BEGIN Provided entries
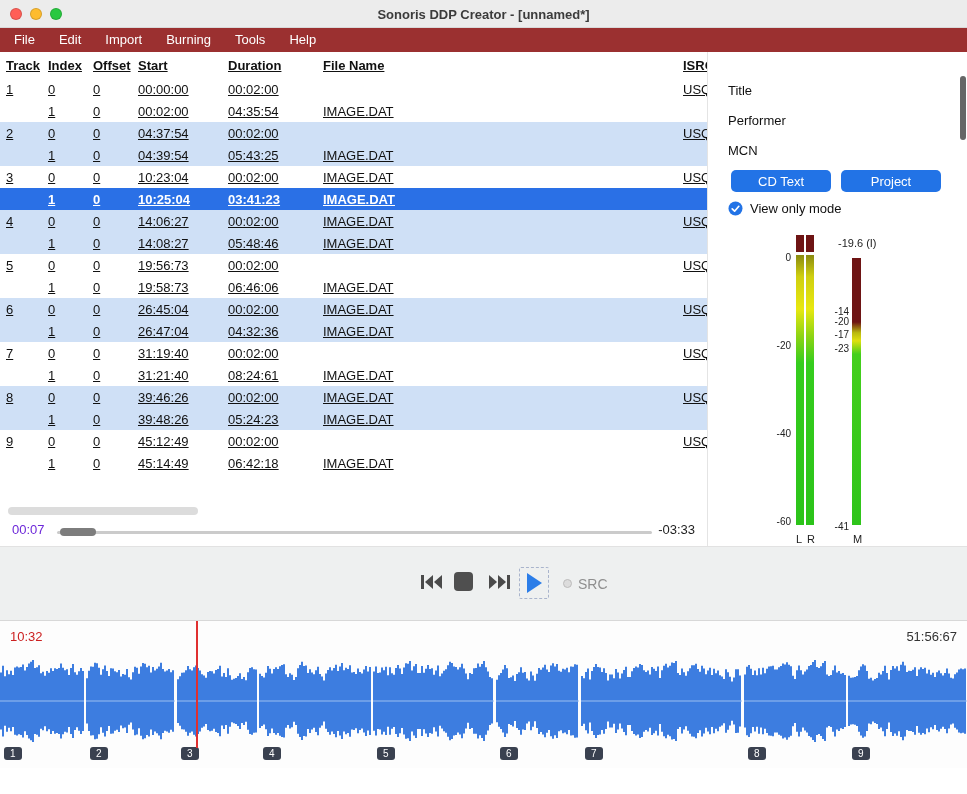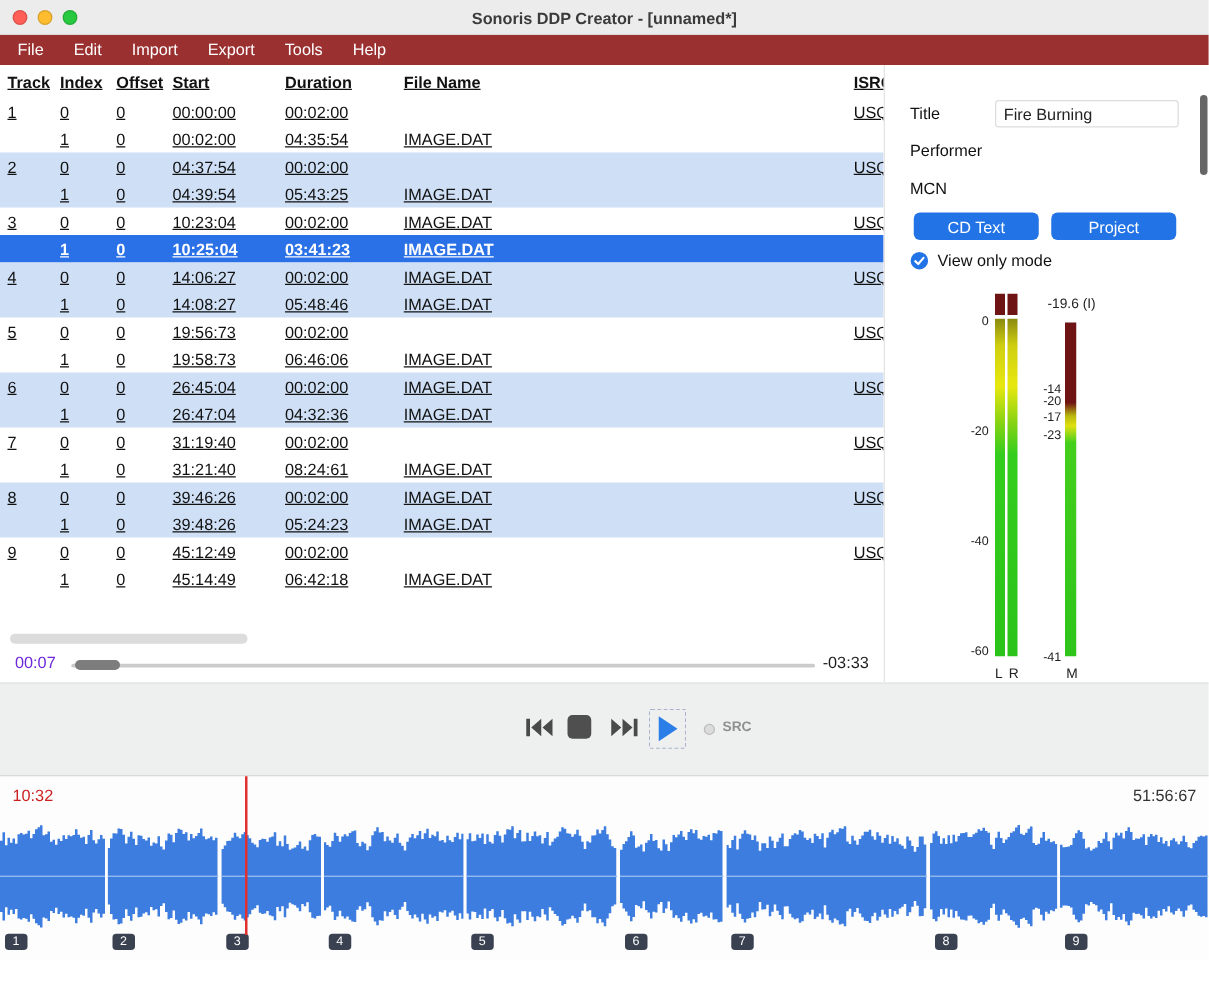--- a/index.html
+++ b/index.html
@@ -130,7 +130,7 @@
       <div class="menu-item">File</div>
       <div class="menu-item">Edit</div>
       <div class="menu-item">Import</div>
-      <div class="menu-item">Export</div>
+      <div class="menu-item">Burning</div>
       <div class="menu-item">Tools</div>
       <div class="menu-item">Help</div>
     </div>

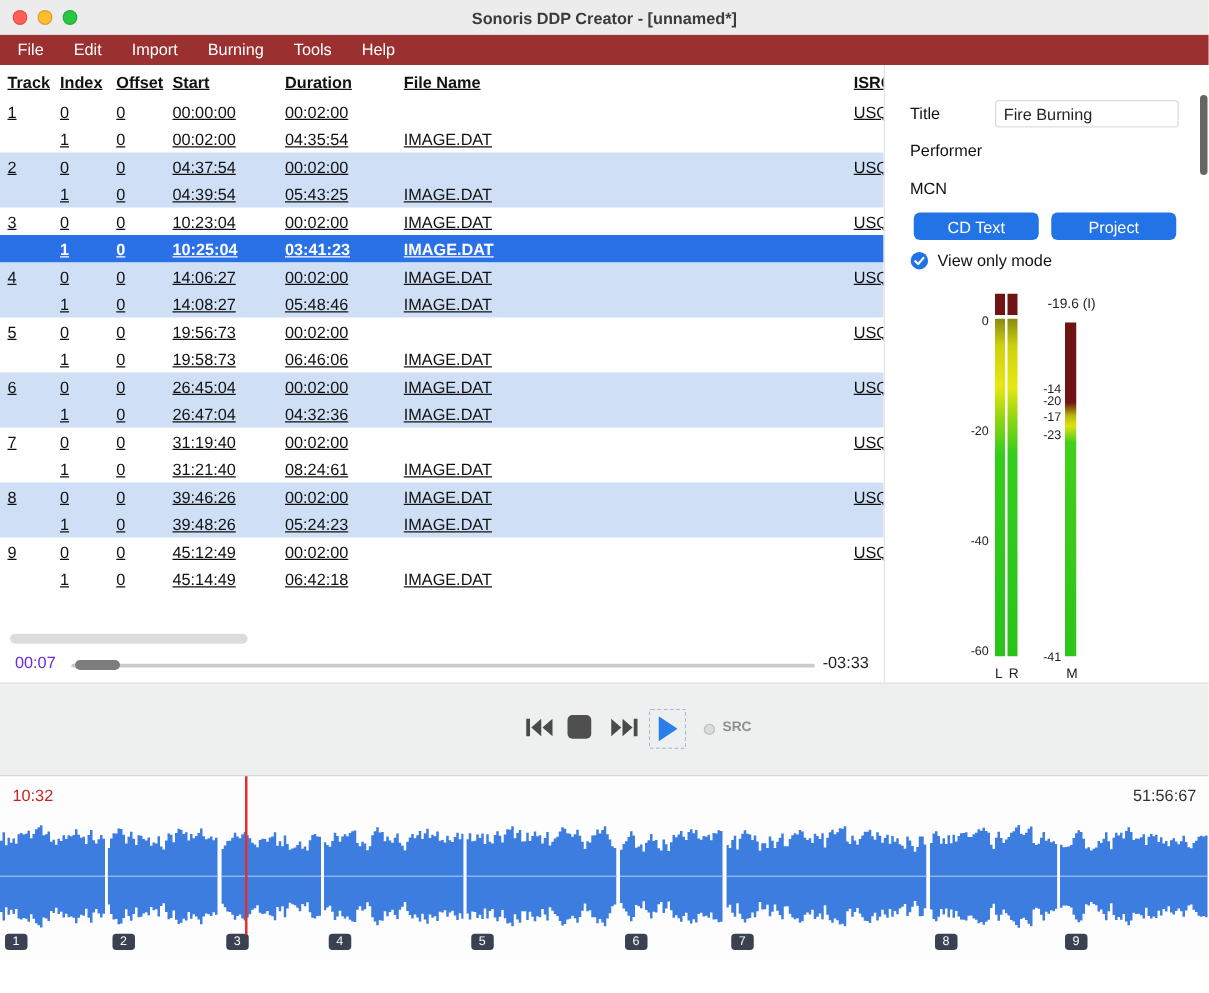--- a/index.html
+++ b/index.html
@@ -321,7 +321,6 @@
 
     <div class="right-panel">
       <div class="fld-label" style="top:28px">Title</div>
-      <input class="fld" style="top: 28px;" value="Fire Burning">
 
       <div class="fld-label" style="top:58px">Performer</div>
 

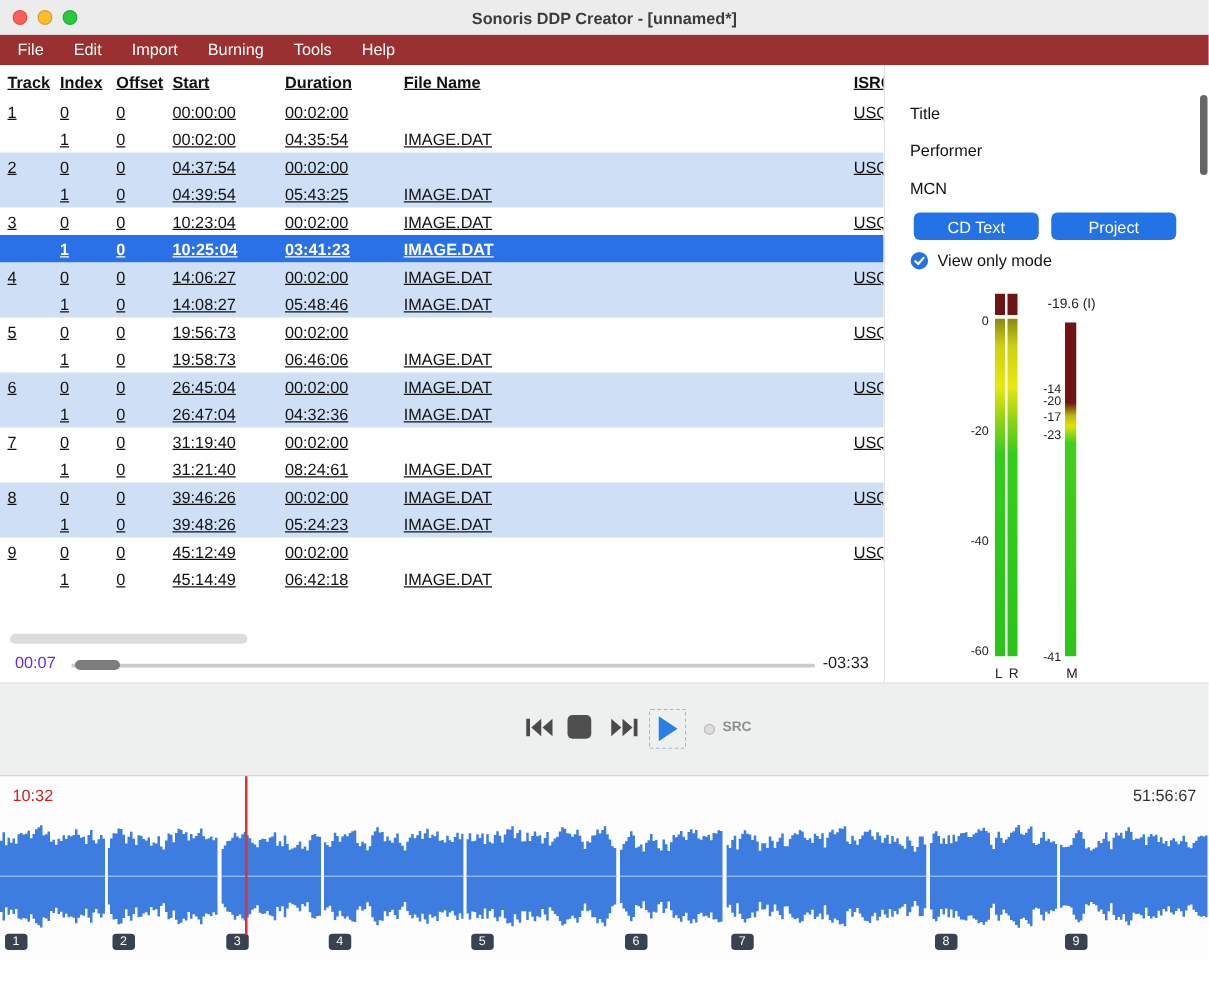--- a/index.html
+++ b/index.html
@@ -95,7 +95,7 @@
     border: 1px dashed #a9b4cc; border-radius: 2px; display: flex; align-items: center; justify-content: center; }
   .src-led { position: absolute; left: 563px; top: 32px; width: 9px; height: 9px; border-radius: 50%;
     background: #dcdcdc; border: 1px solid #bcbcbc; }
-  .src-label { position: absolute; left: 578px; top: 29px; color: #8f8f8f; font-size: 11px; font-weight: bold; }
+  .src-label { position: absolute; left: 578px; top: 29px; color: #8f8f8f; font-size: 14px; }
 
   
   .wave-section { position: absolute; top: 620px; left: 0; right: 0; height: 148px;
END Provided entries
▶ **Work required**:
Print the records above exactly, minus pictures.

▶ **Output for this task**:
--- a/index.html
+++ b/index.html
@@ -130,7 +130,7 @@
       <div class="menu-item">File</div>
       <div class="menu-item">Edit</div>
       <div class="menu-item">Import</div>
-      <div class="menu-item">Export</div>
+      <div class="menu-item">Burning</div>
       <div class="menu-item">Tools</div>
       <div class="menu-item">Help</div>
     </div>

--- a/index.html
+++ b/index.html
@@ -321,7 +321,6 @@
 
     <div class="right-panel">
       <div class="fld-label" style="top:28px">Title</div>
-      <input class="fld" style="top: 28px;" value="Fire Burning">
 
       <div class="fld-label" style="top:58px">Performer</div>
 

--- a/index.html
+++ b/index.html
@@ -95,7 +95,7 @@
     border: 1px dashed #a9b4cc; border-radius: 2px; display: flex; align-items: center; justify-content: center; }
   .src-led { position: absolute; left: 563px; top: 32px; width: 9px; height: 9px; border-radius: 50%;
     background: #dcdcdc; border: 1px solid #bcbcbc; }
-  .src-label { position: absolute; left: 578px; top: 29px; color: #8f8f8f; font-size: 11px; font-weight: bold; }
+  .src-label { position: absolute; left: 578px; top: 29px; color: #8f8f8f; font-size: 14px; }
 
   
   .wave-section { position: absolute; top: 620px; left: 0; right: 0; height: 148px;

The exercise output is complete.